TASK PROMPT —
Each line from the one containing "text, sanitization, attachments" through the end of the data below is to be output verbatim, with no lines added or left out.

___ EXERCISE MATERIAL

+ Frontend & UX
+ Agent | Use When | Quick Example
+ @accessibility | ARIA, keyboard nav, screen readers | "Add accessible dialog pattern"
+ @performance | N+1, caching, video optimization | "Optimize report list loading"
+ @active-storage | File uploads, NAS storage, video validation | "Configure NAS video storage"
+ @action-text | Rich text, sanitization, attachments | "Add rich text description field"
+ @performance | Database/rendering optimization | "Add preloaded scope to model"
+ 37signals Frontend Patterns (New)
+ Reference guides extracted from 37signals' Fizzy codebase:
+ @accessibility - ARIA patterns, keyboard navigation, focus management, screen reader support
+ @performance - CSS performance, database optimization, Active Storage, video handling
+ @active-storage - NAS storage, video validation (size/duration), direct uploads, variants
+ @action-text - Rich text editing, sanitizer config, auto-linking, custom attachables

______

RESPONSE TO THIS TASK —
+ @action-text | Rich text, sanitization, attachments | "Add rich text description field"
+ @performance | Database/rendering optimization | "Add preloaded scope to model"
+ 37signals Frontend Patterns (New)
+ Reference guides extracted from 37signals' Fizzy codebase:
+ @accessibility - ARIA patterns, keyboard navigation, focus management, screen reader support
+ @performance - CSS performance, database optimization, Active Storage, video handling
+ @active-storage - NAS storage, video validation (size/duration), direct uploads, variants
+ @action-text - Rich text editing, sanitizer config, auto-linking, custom attachables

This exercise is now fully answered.